His arms struck a solid object, and grasped it convulsively. A second later he had swung it between himself and the huge crustacean. He felt a shock as the mighty jaws closed upon the corklike fungus, then felt himself drawn upward as the crayfish released his hold and the shelf-fungus floated to the surface. Having given way beneath him, it had been carried below him in his fall, only to rise within his reach just when most needed.
Burl's head popped above water and he saw a larger bit of the fungus floating near by.
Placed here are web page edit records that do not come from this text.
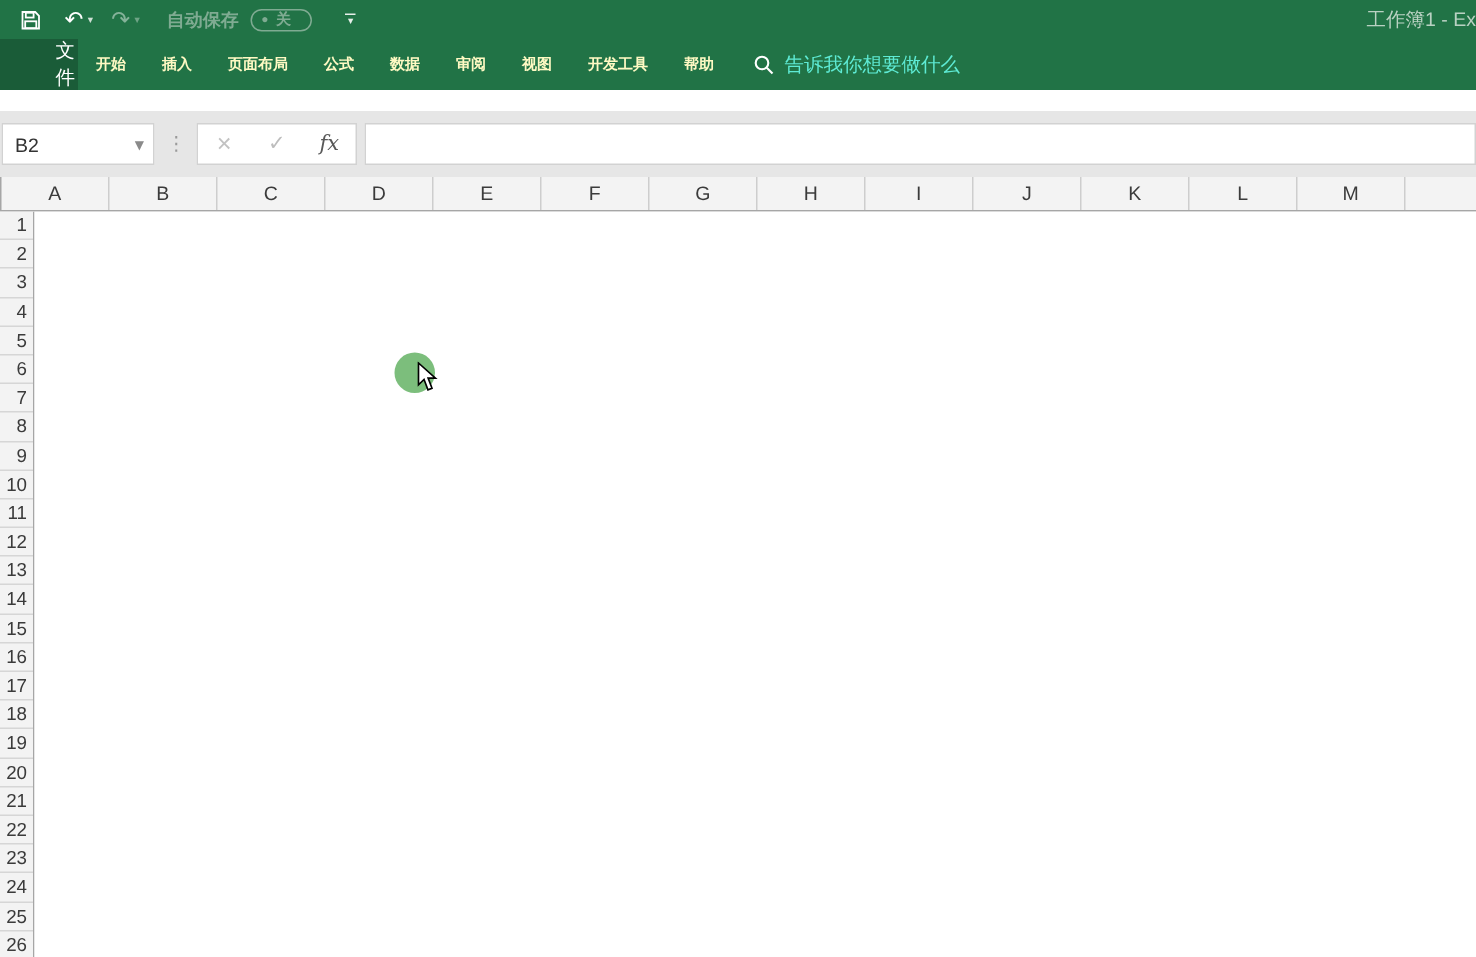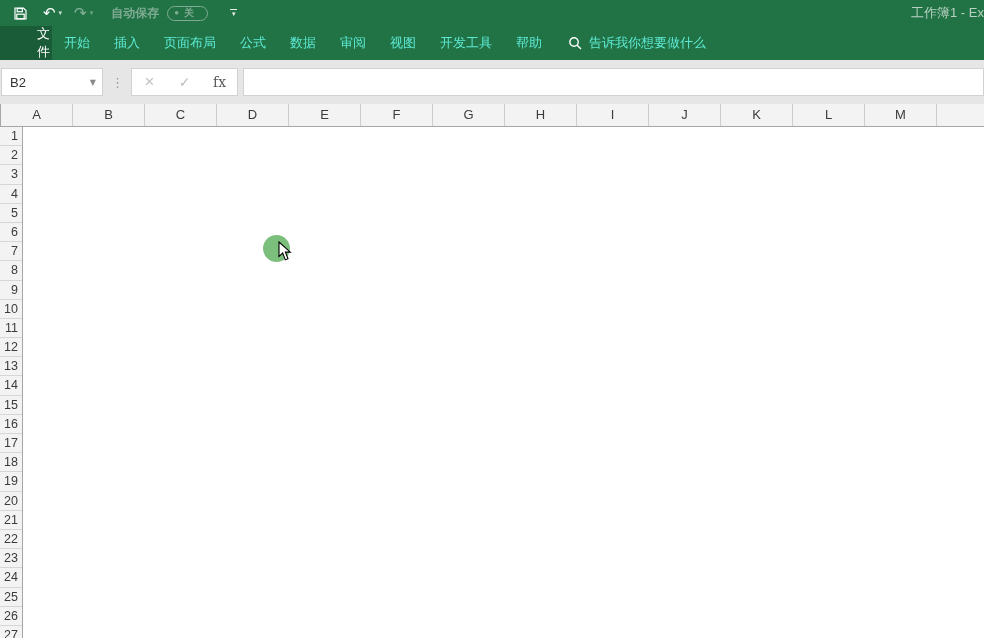--- a/index.html
+++ b/index.html
@@ -24,39 +24,39 @@
   .qat-custom { margin-left:22px; display:flex; flex-direction:column; align-items:center; }
   .qat-custom .bar { width:7px; height:1px; background:#e7f0ea; margin-bottom:1px; }
   .qat-custom .car { font-size:7px; line-height:6px; color:#e7f0ea; font-family:"DejaVu Sans",sans-serif; }
   .win-title { position:absolute; right:0; top:0; height:26px; line-height:26px;
     font-size:13px; color:#b9d1c2; white-space:nowrap; }
 
   
   .tabrow { height:34px; background:#217346; display:flex; align-items:stretch; }
   .file-tab { width:52px; background:#1a5c38; color:#fff; font-size:13px;
     display:flex; align-items:center; justify-content:center;padding-left:37px; }
-  .rtab { color:#5eead4; font-size:13px; padding:0 12px; display:flex; align-items:center; }
+  .rtab { color:#fef9c3; font-size:10px; padding:0 12px; display:flex; align-items:center;font-weight:bold; }
   .tellme { margin-left:14px; display:flex; align-items:center; gap:7px; color:#5eead4; font-size:13px; }
   .tellme svg { display:block; }
 
   
   .formula-row { height:44px; background:#e6e6e6; display:flex; align-items:center;
-    padding:8px 0 8px 1px; }
+    padding:8px 0 8px 1px;margin-top:14px; }
   .name-box { width:102px; height:28px; background:#fff; border:1px solid #d2d2d2;
     display:flex; align-items:center; padding-left:8px; font-size:13px; color:#333; }
   .name-box .nb-caret { margin-left:auto; margin-right:6px; font-size:8px; color:#8a8a8a;
     font-family:"DejaVu Sans",sans-serif; }
   .splitter { width:28px; text-align:center; color:#9a9a9a; font-size:13px;
     font-family:"DejaVu Sans",sans-serif; letter-spacing:-1px; }
   .fbtn-box { width:107px; height:28px; background:#fff; border:1px solid #d2d2d2;
     display:flex; align-items:center; }
   .fbtn { flex:1; text-align:center; }
   .fbtn.cancel { color:#c2c2c2; font-size:17px; }
   .fbtn.enter  { color:#bdbdbd; font-size:14px; font-family:"DejaVu Sans",sans-serif; }
-  .fbtn.fx { color:#595959; font-size:14px; font-family:"DejaVu Serif",serif; }
+  .fbtn.fx { color:#595959; font-size:14px; font-family:"DejaVu Serif",serif; font-style:italic; }
   .formula-input { flex:1; height:28px; background:#fff; border:1px solid #d2d2d2;
     margin-left:5px; font-size:13px; padding-left:6px; display:flex; align-items:center; color:#333; }
 
   
   .sheet { height:534px; display:flex; flex-direction:column; background:#fff; }
   .col-headers { height:23px; display:flex; background:#f3f3f3; border-bottom:1px solid #a6a6a6; }
   .corner { width:23px; position:relative; border-right:1px solid #a6a6a6; background:#f3f3f3; }
   .col-strip { display:flex; flex:1; }
   .col-h { width:72px; border-right:1px solid #cdcdcd; font-size:13px; color:#3b3b3b;
     text-align:center; line-height:22px; }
Less securely anchored to the rocks of the river bank than the shelf to which Burl had trusted himself, it had been dislodged when the first shelf gave way. It was larger than the fragment to which Burl clung, and floated higher in the water.
Burl was cool with a terrible self-possession. He seized it and struggled to draw himself on top of it. It tilted as his weight came upon it, and nearly overturned, but he paid no heed. With desperate haste, he clawed with hands and feet until he could draw himself clear of the water, of which he would forever retain a slight fear.
As he pulled himself upon the furry, orange-brown upper surface, a sharp blow struck his foot. The crayfish, disgusted at finding only what was to it a tasteless morsel in the shelf-fungus, had made a languid stroke at Burl's wriggling foot in the water. Failing to grasp the fleshy member, the crayfish retreated, disgruntled and annoyed.
And Burl floated downstream, perched, weaponless and alone, frightened and in constant danger, upon a flimsy raft composed of a degenerate fungus floating soggily in the water. He floated slowly down the stream of a river in whose waters death lurked unseen, upon whose banks was peril, and above whose reaches danger fluttered on golden wings.
It was a long time before he recovered his self-possession, and when he did he looked first for his spear. It was floating in the water, still transfixing the fish whose capture had endangered Burl's life. The fish now floated with its belly upward, all life gone.
So insistent was Burl's instinct for food that his predicament was forgotten when he saw his prey just out of his reach. He gazed at it, and his mouth watered, while his cranky craft went downstream, spinning slowly in the current. He lay flat on the floating fungoid, and strove to reach out and grasp the end of the spear.
The raft tilted and nearly flung him overboard again. A little later he discovered that it sank more readily on one side than on the other. That was due, of course, to the greater thickness—and consequently greater buoyancy—of the part which had grown next the rocks of the river bank.
Burl found that if he lay with his head stretching above that side, it did not sink into the water. He wriggled into this new position, then, and waited until the slow revolution of his vessel brought the spear-shaft near him. He stretched his fingers and his arm, and touched, then grasped it.
A moment later he was tearing strips of flesh from the side of the fish and cramming the oily mess into his mouth with great enjoyment. He had lost his edible mushroom. That danced upon the waves several yards away, but Burl ate contentedly of what he possessed. He did not worry about what was before him. That lay in the future, but suddenly he realized that he was being carried farther and farther from Saya, the maiden of his tribe who caused strange bliss to steal over him when he contemplated her.